**Directions for this task**
All lines in the records below with the word "style" must be returned.

**Extracted information**
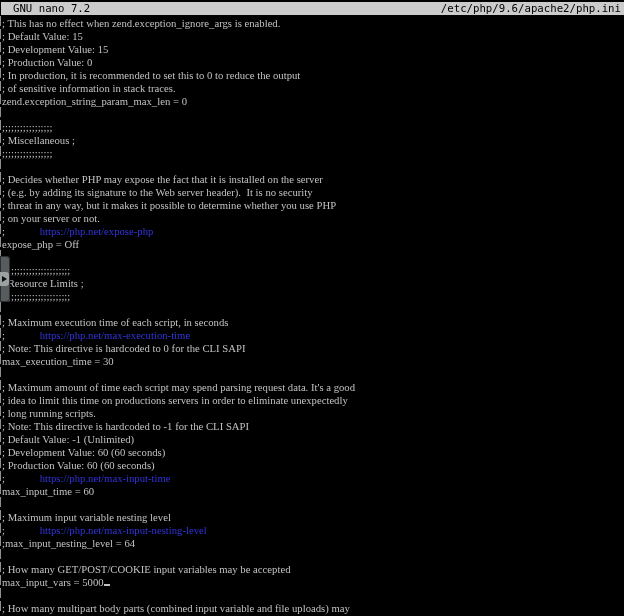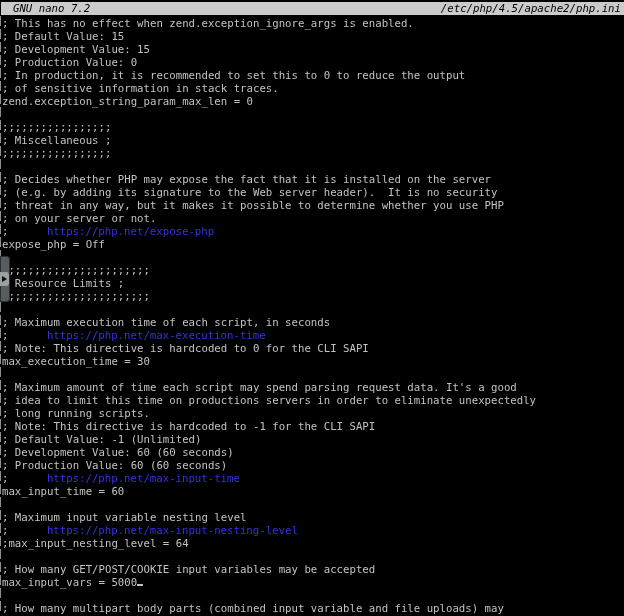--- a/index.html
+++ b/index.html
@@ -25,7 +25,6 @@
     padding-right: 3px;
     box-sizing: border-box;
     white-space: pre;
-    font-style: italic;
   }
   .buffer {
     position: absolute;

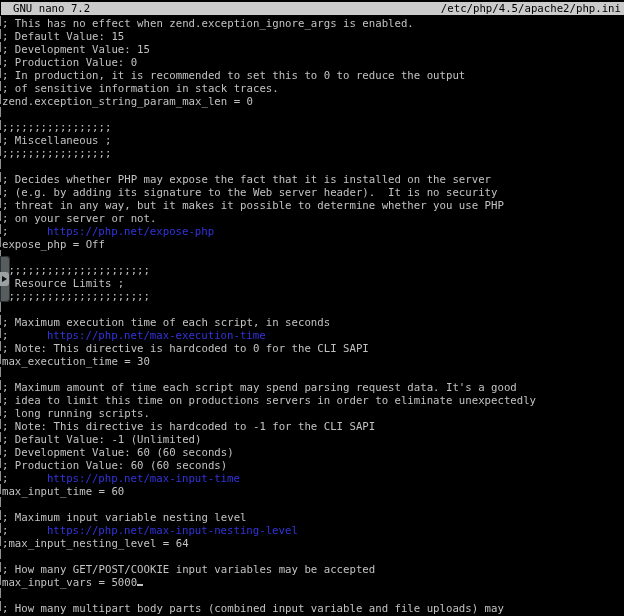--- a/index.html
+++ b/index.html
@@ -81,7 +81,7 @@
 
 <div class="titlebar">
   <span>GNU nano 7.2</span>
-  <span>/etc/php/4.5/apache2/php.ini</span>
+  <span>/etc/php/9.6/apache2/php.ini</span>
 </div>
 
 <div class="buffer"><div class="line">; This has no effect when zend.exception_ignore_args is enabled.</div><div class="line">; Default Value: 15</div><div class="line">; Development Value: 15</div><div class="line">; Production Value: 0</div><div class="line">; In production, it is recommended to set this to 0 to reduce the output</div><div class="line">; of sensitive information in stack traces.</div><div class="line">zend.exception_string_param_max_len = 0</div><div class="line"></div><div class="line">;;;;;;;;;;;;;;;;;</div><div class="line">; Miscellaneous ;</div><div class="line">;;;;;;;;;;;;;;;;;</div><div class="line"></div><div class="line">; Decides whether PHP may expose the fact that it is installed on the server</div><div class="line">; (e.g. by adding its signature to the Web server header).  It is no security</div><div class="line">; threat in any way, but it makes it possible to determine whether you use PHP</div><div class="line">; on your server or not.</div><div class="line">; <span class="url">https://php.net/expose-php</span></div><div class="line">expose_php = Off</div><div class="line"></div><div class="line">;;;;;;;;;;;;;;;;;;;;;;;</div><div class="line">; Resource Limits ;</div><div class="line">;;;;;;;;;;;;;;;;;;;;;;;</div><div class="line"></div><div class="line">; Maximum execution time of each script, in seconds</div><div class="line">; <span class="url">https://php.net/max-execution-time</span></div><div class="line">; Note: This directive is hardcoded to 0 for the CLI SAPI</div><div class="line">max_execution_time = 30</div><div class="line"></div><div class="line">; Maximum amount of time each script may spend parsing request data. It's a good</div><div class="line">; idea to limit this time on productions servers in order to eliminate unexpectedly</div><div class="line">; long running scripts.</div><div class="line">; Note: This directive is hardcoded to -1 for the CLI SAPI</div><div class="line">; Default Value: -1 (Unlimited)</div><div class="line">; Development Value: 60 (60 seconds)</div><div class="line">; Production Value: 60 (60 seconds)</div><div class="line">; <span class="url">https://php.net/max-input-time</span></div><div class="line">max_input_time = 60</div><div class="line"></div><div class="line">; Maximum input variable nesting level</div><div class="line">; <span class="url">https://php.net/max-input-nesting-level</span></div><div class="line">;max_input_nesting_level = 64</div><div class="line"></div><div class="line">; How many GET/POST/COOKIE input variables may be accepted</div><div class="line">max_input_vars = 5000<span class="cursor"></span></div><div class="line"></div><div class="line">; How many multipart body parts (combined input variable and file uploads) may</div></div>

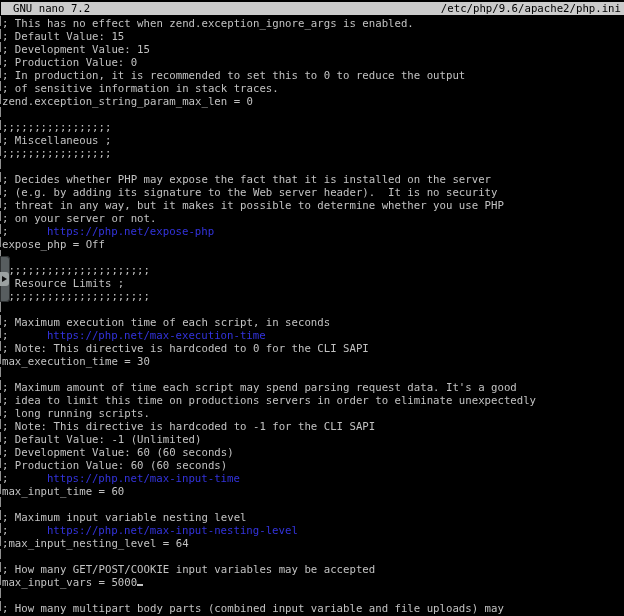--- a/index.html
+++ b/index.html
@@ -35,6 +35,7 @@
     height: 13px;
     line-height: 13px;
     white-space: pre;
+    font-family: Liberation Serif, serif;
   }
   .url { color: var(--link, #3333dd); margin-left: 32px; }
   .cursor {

...

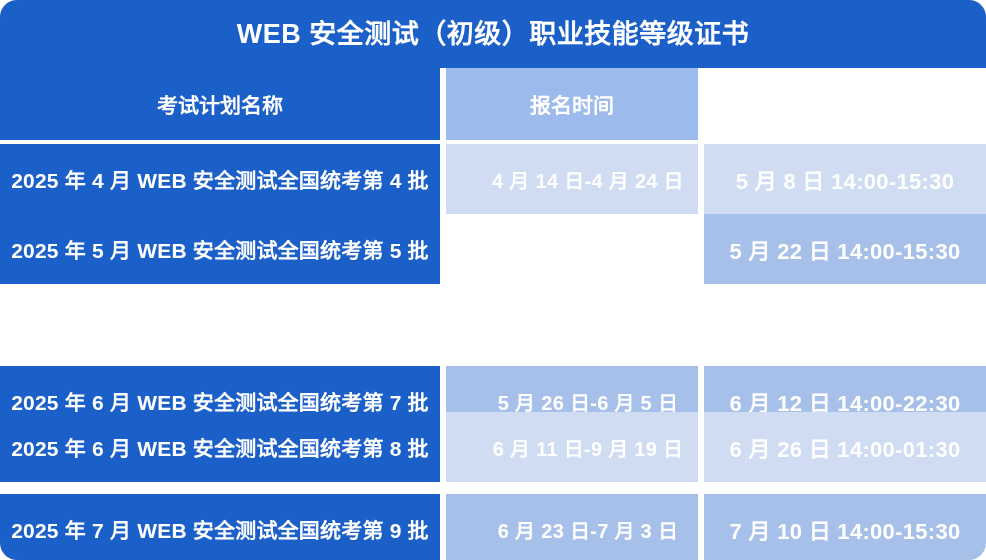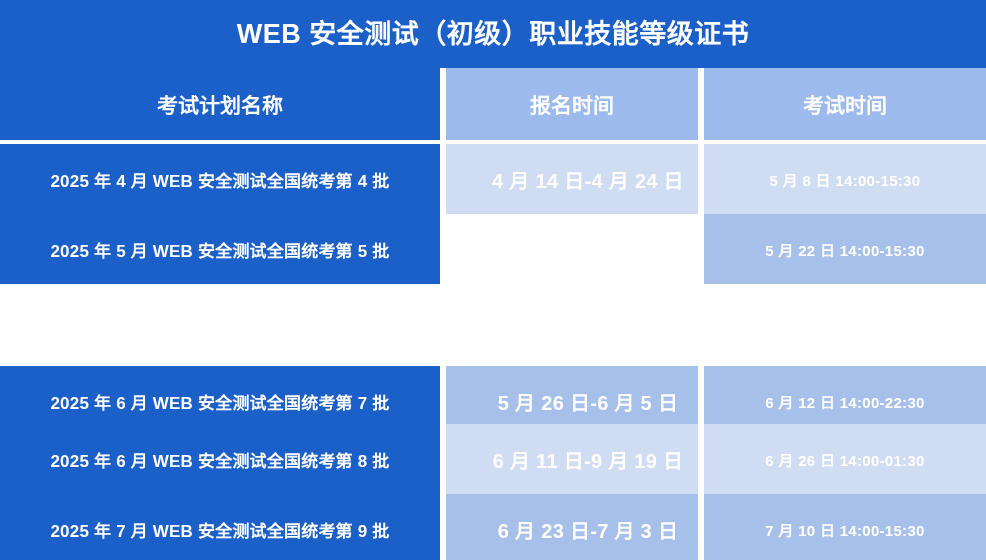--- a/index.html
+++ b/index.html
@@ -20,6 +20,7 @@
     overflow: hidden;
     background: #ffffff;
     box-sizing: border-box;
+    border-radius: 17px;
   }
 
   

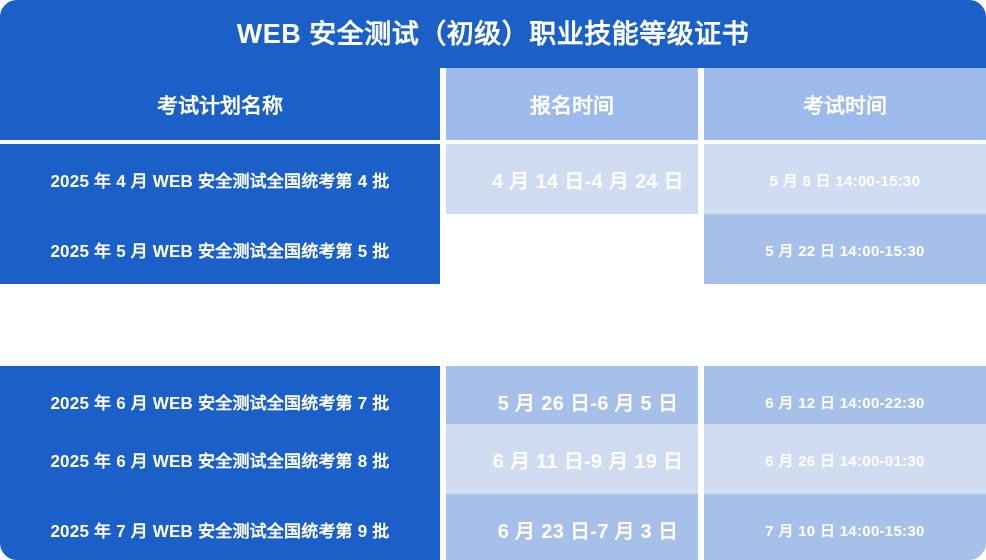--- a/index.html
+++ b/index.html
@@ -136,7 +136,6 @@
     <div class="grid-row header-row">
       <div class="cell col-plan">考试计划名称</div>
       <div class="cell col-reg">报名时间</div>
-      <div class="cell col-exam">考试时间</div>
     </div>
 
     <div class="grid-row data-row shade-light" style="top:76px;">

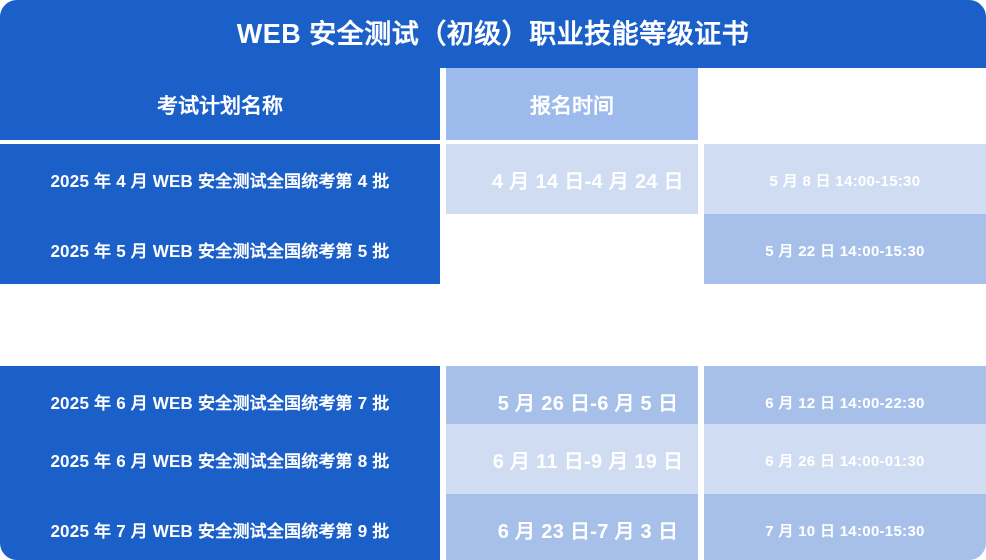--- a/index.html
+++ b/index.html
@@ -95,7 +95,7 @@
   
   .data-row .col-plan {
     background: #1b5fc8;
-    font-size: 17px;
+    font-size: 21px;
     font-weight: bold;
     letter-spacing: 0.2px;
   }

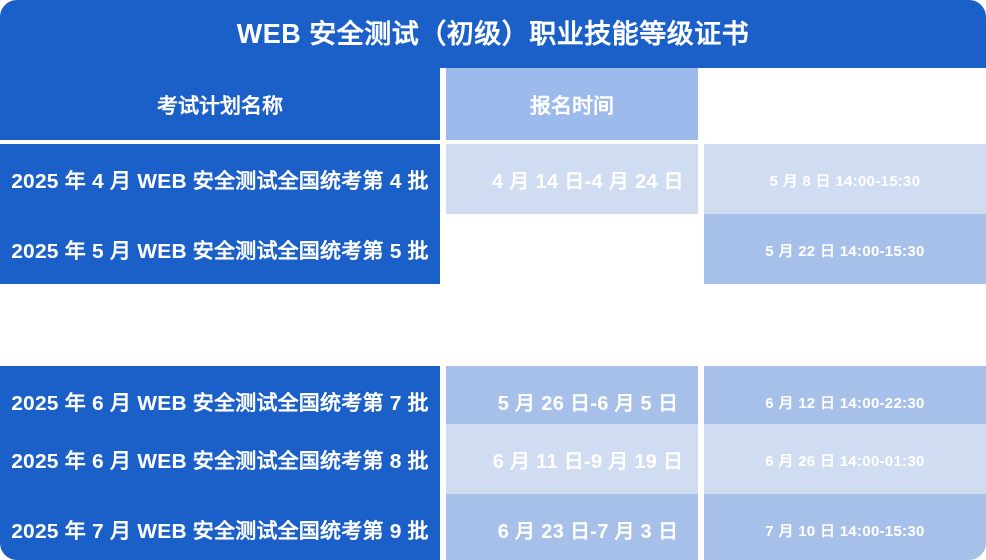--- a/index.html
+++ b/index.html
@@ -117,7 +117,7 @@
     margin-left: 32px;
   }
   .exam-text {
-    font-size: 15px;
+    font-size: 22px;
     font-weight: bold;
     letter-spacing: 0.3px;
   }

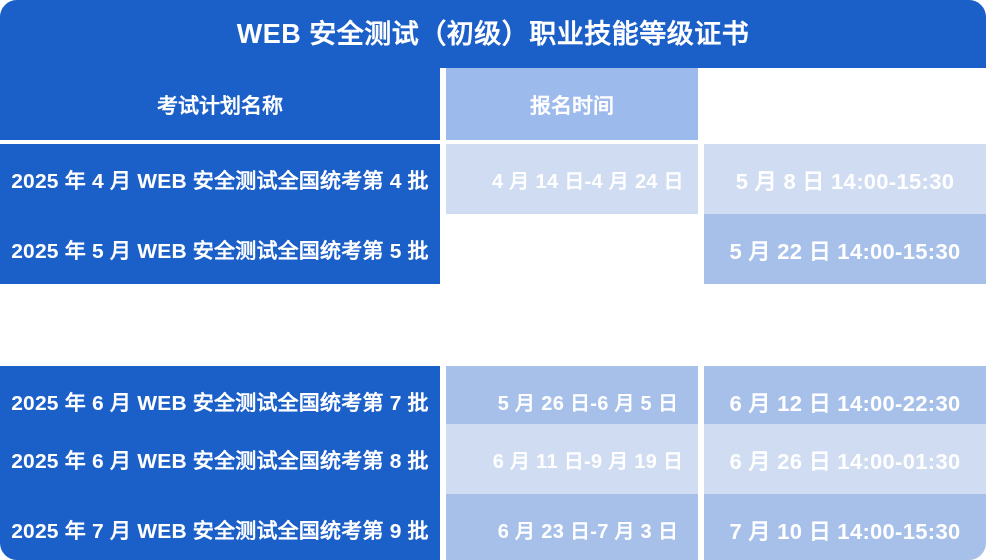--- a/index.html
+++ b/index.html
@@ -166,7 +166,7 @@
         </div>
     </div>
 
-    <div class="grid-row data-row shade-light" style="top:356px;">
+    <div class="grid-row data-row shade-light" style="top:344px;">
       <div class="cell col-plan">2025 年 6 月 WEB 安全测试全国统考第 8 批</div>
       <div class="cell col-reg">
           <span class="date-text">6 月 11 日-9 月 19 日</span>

**Answer section**
-    font-style: italic;
     <div class="grid-row data-row shade-light" style="top:76px;">
-    <div class="grid-row data-row shade-light" style="top:356px;">
+    <div class="grid-row data-row shade-light" style="top:344px;">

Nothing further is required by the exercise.